Print the lines below exactly as written, with none missing.
╭─ DATA EXTRACT
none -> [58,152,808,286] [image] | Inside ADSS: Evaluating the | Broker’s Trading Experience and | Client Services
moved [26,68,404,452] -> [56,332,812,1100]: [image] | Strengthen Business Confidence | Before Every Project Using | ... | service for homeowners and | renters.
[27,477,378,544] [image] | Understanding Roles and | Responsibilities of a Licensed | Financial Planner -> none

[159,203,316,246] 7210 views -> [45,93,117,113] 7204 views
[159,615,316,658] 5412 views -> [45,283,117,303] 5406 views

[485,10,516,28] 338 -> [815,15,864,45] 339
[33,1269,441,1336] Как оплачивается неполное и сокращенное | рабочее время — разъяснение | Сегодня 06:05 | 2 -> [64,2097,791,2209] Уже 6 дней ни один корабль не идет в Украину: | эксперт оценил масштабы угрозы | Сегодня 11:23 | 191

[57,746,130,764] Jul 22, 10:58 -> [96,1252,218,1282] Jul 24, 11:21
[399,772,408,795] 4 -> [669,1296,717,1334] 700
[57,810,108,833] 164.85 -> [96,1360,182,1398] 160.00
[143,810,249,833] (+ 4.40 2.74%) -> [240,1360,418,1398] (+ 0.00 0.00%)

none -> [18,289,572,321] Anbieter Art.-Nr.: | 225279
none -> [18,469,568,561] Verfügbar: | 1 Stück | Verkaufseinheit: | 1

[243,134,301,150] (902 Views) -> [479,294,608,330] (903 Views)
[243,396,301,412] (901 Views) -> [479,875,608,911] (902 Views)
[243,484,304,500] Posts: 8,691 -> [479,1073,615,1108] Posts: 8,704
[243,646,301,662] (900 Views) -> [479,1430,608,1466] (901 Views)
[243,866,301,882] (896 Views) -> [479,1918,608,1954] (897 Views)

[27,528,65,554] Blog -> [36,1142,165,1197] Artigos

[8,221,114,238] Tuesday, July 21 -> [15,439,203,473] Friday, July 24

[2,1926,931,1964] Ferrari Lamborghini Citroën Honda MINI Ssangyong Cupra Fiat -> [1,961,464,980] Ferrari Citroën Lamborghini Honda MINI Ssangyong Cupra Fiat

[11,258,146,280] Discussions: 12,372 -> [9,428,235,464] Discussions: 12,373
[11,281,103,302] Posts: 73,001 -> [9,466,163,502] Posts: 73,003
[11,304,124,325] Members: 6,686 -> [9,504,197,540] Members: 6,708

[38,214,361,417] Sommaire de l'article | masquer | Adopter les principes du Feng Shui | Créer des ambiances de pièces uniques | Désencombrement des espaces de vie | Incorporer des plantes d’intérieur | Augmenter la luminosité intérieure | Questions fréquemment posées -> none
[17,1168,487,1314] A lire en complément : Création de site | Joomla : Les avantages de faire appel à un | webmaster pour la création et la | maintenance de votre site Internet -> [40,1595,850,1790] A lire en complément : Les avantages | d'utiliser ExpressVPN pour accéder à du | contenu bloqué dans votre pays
╰─
THE COMPLETED TASK
none -> [58,152,808,286] [image] | Inside ADSS: Evaluating the | Broker’s Trading Experience and | Client Services
moved [26,68,404,452] -> [56,332,812,1100]: [image] | Strengthen Business Confidence | Before Every Project Using | ... | service for homeowners and | renters.
[27,477,378,544] [image] | Understanding Roles and | Responsibilities of a Licensed | Financial Planner -> none

[159,203,316,246] 7210 views -> [45,93,117,113] 7204 views
[159,615,316,658] 5412 views -> [45,283,117,303] 5406 views

[485,10,516,28] 338 -> [815,15,864,45] 339
[33,1269,441,1336] Как оплачивается неполное и сокращенное | рабочее время — разъяснение | Сегодня 06:05 | 2 -> [64,2097,791,2209] Уже 6 дней ни один корабль не идет в Украину: | эксперт оценил масштабы угрозы | Сегодня 11:23 | 191

[57,746,130,764] Jul 22, 10:58 -> [96,1252,218,1282] Jul 24, 11:21
[399,772,408,795] 4 -> [669,1296,717,1334] 700
[57,810,108,833] 164.85 -> [96,1360,182,1398] 160.00
[143,810,249,833] (+ 4.40 2.74%) -> [240,1360,418,1398] (+ 0.00 0.00%)

none -> [18,289,572,321] Anbieter Art.-Nr.: | 225279
none -> [18,469,568,561] Verfügbar: | 1 Stück | Verkaufseinheit: | 1

[243,134,301,150] (902 Views) -> [479,294,608,330] (903 Views)
[243,396,301,412] (901 Views) -> [479,875,608,911] (902 Views)
[243,484,304,500] Posts: 8,691 -> [479,1073,615,1108] Posts: 8,704
[243,646,301,662] (900 Views) -> [479,1430,608,1466] (901 Views)
[243,866,301,882] (896 Views) -> [479,1918,608,1954] (897 Views)

[27,528,65,554] Blog -> [36,1142,165,1197] Artigos

[8,221,114,238] Tuesday, July 21 -> [15,439,203,473] Friday, July 24

[2,1926,931,1964] Ferrari Lamborghini Citroën Honda MINI Ssangyong Cupra Fiat -> [1,961,464,980] Ferrari Citroën Lamborghini Honda MINI Ssangyong Cupra Fiat

[11,258,146,280] Discussions: 12,372 -> [9,428,235,464] Discussions: 12,373
[11,281,103,302] Posts: 73,001 -> [9,466,163,502] Posts: 73,003
[11,304,124,325] Members: 6,686 -> [9,504,197,540] Members: 6,708

[38,214,361,417] Sommaire de l'article | masquer | Adopter les principes du Feng Shui | Créer des ambiances de pièces uniques | Désencombrement des espaces de vie | Incorporer des plantes d’intérieur | Augmenter la luminosité intérieure | Questions fréquemment posées -> none
[17,1168,487,1314] A lire en complément : Création de site | Joomla : Les avantages de faire appel à un | webmaster pour la création et la | maintenance de votre site Internet -> [40,1595,850,1790] A lire en complément : Les avantages | d'utiliser ExpressVPN pour accéder à du | contenu bloqué dans votre pays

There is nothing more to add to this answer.